• [EXERCISE PROMPT]:
Find the lines holding the string "spec" in the data, then copy all of them.

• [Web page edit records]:

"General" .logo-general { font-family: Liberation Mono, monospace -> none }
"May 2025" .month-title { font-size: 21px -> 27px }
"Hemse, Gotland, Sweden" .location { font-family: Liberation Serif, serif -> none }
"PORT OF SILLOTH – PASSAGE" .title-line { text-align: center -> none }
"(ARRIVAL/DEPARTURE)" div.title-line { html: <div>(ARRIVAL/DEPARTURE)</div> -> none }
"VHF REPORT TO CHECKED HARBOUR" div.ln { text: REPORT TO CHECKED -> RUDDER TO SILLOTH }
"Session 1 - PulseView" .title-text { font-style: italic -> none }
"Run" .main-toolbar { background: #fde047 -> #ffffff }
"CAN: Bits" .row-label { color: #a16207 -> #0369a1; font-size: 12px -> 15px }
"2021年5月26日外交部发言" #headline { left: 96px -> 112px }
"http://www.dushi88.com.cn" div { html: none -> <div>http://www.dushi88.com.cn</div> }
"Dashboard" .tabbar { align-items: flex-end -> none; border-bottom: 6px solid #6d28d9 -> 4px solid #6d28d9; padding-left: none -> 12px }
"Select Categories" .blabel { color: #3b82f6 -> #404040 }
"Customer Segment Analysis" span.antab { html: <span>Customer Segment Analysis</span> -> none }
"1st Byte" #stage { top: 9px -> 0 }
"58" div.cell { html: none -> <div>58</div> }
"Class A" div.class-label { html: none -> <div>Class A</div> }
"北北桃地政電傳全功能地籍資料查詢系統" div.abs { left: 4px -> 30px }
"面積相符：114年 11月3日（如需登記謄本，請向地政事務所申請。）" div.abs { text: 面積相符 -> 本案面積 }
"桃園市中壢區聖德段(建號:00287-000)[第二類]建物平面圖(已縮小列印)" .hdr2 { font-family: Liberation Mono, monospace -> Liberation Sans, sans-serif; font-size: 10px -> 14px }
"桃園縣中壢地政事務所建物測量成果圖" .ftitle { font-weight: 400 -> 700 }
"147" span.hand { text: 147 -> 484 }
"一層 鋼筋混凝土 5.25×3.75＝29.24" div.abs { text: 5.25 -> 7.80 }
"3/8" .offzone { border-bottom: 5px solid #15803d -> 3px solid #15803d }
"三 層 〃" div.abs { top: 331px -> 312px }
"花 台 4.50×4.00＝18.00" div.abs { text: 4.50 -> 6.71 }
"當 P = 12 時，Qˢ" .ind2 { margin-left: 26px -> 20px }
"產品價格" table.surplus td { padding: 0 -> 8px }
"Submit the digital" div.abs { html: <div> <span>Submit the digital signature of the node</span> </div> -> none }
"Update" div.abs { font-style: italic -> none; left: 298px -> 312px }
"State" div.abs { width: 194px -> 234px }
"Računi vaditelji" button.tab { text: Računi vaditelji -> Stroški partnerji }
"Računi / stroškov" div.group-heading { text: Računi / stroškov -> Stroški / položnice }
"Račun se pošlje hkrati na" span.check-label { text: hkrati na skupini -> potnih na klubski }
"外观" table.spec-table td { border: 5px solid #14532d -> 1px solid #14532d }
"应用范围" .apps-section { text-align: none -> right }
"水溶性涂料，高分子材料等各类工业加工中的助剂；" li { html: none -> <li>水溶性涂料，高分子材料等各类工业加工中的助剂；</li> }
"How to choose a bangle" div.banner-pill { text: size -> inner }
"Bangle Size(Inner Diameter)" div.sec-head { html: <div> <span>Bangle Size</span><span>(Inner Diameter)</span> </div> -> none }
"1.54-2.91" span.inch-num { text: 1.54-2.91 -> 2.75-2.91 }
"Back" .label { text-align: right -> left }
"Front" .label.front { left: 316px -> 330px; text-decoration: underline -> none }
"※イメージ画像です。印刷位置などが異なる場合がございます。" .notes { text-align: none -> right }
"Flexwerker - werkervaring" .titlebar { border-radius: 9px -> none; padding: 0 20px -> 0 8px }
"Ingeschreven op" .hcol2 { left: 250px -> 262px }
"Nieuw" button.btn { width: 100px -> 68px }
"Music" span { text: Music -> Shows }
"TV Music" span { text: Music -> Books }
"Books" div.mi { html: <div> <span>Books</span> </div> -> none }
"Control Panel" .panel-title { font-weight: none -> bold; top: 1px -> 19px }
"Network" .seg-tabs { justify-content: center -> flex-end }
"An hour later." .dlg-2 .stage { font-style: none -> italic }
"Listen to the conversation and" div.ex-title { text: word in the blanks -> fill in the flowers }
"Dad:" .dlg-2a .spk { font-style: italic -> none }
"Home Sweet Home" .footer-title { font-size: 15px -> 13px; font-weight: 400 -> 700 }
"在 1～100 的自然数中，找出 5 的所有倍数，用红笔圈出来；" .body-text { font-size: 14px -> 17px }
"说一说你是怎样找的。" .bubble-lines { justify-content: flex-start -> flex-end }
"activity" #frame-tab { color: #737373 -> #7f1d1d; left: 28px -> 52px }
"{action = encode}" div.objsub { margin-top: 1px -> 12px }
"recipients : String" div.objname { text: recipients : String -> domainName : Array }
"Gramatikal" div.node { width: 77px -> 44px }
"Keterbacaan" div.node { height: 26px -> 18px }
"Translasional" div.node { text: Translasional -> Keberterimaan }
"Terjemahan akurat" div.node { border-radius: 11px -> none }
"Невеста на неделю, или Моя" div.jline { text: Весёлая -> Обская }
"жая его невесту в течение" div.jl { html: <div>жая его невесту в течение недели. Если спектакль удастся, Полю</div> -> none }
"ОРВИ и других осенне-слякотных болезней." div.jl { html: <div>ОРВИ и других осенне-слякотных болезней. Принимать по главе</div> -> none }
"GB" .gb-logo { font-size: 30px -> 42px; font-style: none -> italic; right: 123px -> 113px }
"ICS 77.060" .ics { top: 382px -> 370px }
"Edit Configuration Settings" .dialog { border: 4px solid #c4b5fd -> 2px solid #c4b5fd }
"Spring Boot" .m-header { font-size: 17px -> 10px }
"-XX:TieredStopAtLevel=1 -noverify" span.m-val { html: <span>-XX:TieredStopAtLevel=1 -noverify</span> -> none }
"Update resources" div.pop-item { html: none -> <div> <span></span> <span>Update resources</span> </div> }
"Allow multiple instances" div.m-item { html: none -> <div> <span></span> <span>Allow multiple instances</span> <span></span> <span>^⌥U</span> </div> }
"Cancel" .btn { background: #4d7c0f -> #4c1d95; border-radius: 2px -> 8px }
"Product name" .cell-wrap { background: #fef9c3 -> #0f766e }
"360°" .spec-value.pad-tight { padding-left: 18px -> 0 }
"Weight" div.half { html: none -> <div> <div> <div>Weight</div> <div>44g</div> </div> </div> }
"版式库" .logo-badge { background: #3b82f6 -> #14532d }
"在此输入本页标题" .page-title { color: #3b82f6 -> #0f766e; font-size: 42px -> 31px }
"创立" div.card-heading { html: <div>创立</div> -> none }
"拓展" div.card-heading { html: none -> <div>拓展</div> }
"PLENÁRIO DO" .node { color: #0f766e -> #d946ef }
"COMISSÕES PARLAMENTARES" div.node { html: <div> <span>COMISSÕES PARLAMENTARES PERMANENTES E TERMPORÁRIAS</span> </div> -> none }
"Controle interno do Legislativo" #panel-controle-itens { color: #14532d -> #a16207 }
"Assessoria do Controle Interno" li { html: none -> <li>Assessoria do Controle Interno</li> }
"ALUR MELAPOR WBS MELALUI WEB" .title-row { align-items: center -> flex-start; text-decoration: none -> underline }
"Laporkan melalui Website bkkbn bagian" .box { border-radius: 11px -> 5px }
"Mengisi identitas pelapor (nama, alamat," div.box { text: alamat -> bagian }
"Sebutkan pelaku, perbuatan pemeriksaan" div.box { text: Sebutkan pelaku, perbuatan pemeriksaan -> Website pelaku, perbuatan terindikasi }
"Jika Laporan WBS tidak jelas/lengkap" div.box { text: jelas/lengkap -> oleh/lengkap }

• [EXERCISE RESULT]:
"外观" table.spec-table td { border: 5px solid #14532d -> 1px solid #14532d }
"360°" .spec-value.pad-tight { padding-left: 18px -> 0 }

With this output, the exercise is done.